Please print every record exactly as it stands, leaving out the pictures.

(Dataset records)
--

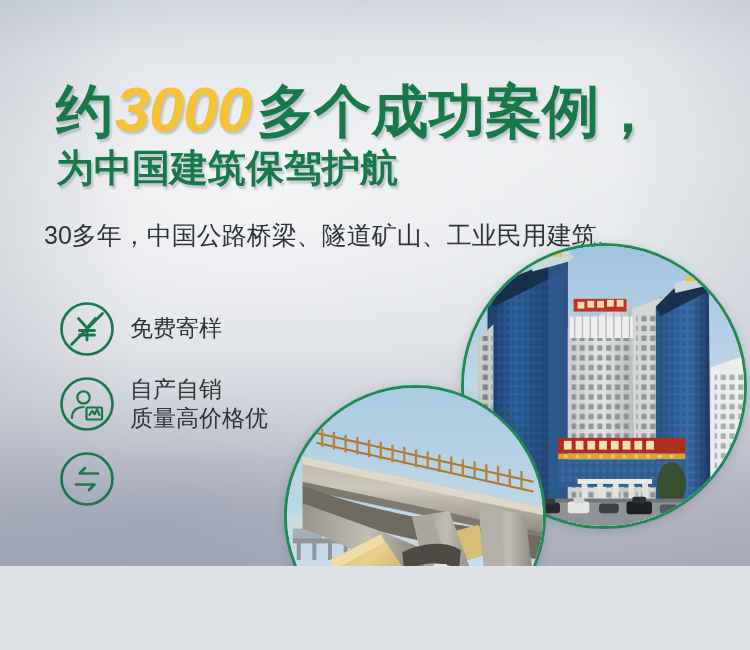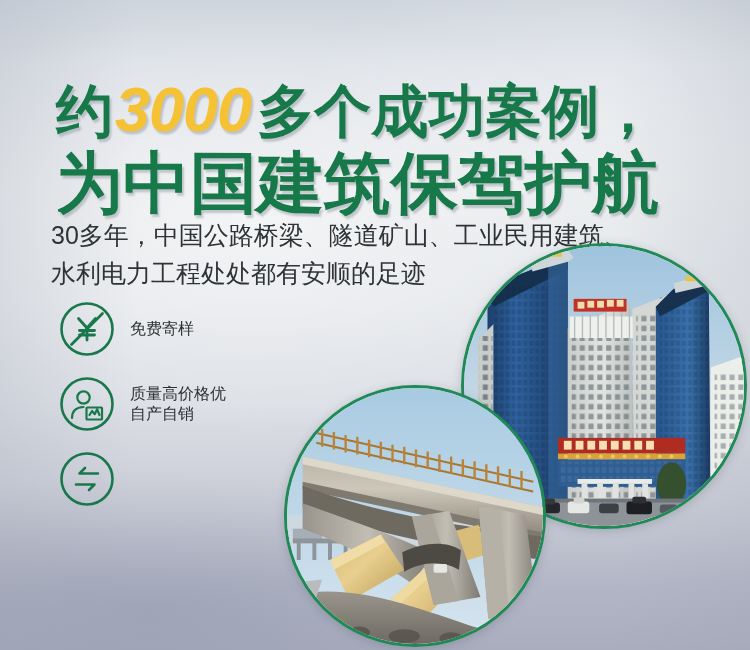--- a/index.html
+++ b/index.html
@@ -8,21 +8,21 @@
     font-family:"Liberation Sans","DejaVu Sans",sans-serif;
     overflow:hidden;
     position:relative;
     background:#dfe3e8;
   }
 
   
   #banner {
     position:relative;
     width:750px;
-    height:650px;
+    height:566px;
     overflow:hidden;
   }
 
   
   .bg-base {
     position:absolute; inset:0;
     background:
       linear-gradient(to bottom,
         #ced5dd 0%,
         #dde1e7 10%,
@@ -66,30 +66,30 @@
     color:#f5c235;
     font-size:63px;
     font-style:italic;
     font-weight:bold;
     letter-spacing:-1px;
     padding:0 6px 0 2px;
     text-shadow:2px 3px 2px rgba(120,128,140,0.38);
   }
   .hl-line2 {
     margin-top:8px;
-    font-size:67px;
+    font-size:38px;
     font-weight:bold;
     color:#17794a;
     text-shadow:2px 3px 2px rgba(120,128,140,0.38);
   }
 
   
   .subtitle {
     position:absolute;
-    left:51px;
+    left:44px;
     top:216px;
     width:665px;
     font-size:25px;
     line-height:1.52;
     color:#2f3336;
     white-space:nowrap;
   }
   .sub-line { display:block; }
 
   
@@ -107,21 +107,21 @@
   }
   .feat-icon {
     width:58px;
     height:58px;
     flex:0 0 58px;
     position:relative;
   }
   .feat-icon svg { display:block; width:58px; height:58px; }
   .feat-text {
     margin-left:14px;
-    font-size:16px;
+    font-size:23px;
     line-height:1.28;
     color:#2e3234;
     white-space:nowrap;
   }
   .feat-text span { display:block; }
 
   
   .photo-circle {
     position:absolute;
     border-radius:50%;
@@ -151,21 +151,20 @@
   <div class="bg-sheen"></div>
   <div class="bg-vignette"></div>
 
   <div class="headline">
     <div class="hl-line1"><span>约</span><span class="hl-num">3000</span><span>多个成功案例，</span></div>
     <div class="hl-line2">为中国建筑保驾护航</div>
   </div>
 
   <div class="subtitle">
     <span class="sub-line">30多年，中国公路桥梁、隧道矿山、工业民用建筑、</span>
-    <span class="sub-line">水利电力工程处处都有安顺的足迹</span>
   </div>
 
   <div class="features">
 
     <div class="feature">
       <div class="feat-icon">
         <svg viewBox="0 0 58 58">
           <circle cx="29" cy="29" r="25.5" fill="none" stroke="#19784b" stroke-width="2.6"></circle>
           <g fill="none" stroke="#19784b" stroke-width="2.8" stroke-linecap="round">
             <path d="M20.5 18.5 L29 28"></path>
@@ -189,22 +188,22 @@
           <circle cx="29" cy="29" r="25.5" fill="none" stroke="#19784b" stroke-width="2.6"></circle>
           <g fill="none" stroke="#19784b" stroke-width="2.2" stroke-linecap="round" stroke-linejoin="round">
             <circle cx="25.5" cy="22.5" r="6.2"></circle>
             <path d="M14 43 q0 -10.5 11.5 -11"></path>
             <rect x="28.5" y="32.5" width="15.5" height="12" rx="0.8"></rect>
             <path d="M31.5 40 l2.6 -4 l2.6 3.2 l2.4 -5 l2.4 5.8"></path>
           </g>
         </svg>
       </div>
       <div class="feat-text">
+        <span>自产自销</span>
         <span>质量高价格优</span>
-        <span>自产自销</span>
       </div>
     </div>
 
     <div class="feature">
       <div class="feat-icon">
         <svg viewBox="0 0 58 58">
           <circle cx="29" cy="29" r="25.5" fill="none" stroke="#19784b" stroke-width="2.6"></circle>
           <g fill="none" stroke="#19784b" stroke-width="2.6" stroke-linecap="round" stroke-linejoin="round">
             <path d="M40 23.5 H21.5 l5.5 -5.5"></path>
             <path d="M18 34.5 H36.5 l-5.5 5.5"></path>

--

Task answer:
--- a/index.html
+++ b/index.html
@@ -8,21 +8,21 @@
     font-family:"Liberation Sans","DejaVu Sans",sans-serif;
     overflow:hidden;
     position:relative;
     background:#dfe3e8;
   }
 
   
   #banner {
     position:relative;
     width:750px;
-    height:650px;
+    height:566px;
     overflow:hidden;
   }
 
   
   .bg-base {
     position:absolute; inset:0;
     background:
       linear-gradient(to bottom,
         #ced5dd 0%,
         #dde1e7 10%,
@@ -66,30 +66,30 @@
     color:#f5c235;
     font-size:63px;
     font-style:italic;
     font-weight:bold;
     letter-spacing:-1px;
     padding:0 6px 0 2px;
     text-shadow:2px 3px 2px rgba(120,128,140,0.38);
   }
   .hl-line2 {
     margin-top:8px;
-    font-size:67px;
+    font-size:38px;
     font-weight:bold;
     color:#17794a;
     text-shadow:2px 3px 2px rgba(120,128,140,0.38);
   }
 
   
   .subtitle {
     position:absolute;
-    left:51px;
+    left:44px;
     top:216px;
     width:665px;
     font-size:25px;
     line-height:1.52;
     color:#2f3336;
     white-space:nowrap;
   }
   .sub-line { display:block; }
 
   
@@ -107,21 +107,21 @@
   }
   .feat-icon {
     width:58px;
     height:58px;
     flex:0 0 58px;
     position:relative;
   }
   .feat-icon svg { display:block; width:58px; height:58px; }
   .feat-text {
     margin-left:14px;
-    font-size:16px;
+    font-size:23px;
     line-height:1.28;
     color:#2e3234;
     white-space:nowrap;
   }
   .feat-text span { display:block; }
 
   
   .photo-circle {
     position:absolute;
     border-radius:50%;
@@ -151,21 +151,20 @@
   <div class="bg-sheen"></div>
   <div class="bg-vignette"></div>
 
   <div class="headline">
     <div class="hl-line1"><span>约</span><span class="hl-num">3000</span><span>多个成功案例，</span></div>
     <div class="hl-line2">为中国建筑保驾护航</div>
   </div>
 
   <div class="subtitle">
     <span class="sub-line">30多年，中国公路桥梁、隧道矿山、工业民用建筑、</span>
-    <span class="sub-line">水利电力工程处处都有安顺的足迹</span>
   </div>
 
   <div class="features">
 
     <div class="feature">
       <div class="feat-icon">
         <svg viewBox="0 0 58 58">
           <circle cx="29" cy="29" r="25.5" fill="none" stroke="#19784b" stroke-width="2.6"></circle>
           <g fill="none" stroke="#19784b" stroke-width="2.8" stroke-linecap="round">
             <path d="M20.5 18.5 L29 28"></path>
@@ -189,22 +188,22 @@
           <circle cx="29" cy="29" r="25.5" fill="none" stroke="#19784b" stroke-width="2.6"></circle>
           <g fill="none" stroke="#19784b" stroke-width="2.2" stroke-linecap="round" stroke-linejoin="round">
             <circle cx="25.5" cy="22.5" r="6.2"></circle>
             <path d="M14 43 q0 -10.5 11.5 -11"></path>
             <rect x="28.5" y="32.5" width="15.5" height="12" rx="0.8"></rect>
             <path d="M31.5 40 l2.6 -4 l2.6 3.2 l2.4 -5 l2.4 5.8"></path>
           </g>
         </svg>
       </div>
       <div class="feat-text">
+        <span>自产自销</span>
         <span>质量高价格优</span>
-        <span>自产自销</span>
       </div>
     </div>
 
     <div class="feature">
       <div class="feat-icon">
         <svg viewBox="0 0 58 58">
           <circle cx="29" cy="29" r="25.5" fill="none" stroke="#19784b" stroke-width="2.6"></circle>
           <g fill="none" stroke="#19784b" stroke-width="2.6" stroke-linecap="round" stroke-linejoin="round">
             <path d="M40 23.5 H21.5 l5.5 -5.5"></path>
             <path d="M18 34.5 H36.5 l-5.5 5.5"></path>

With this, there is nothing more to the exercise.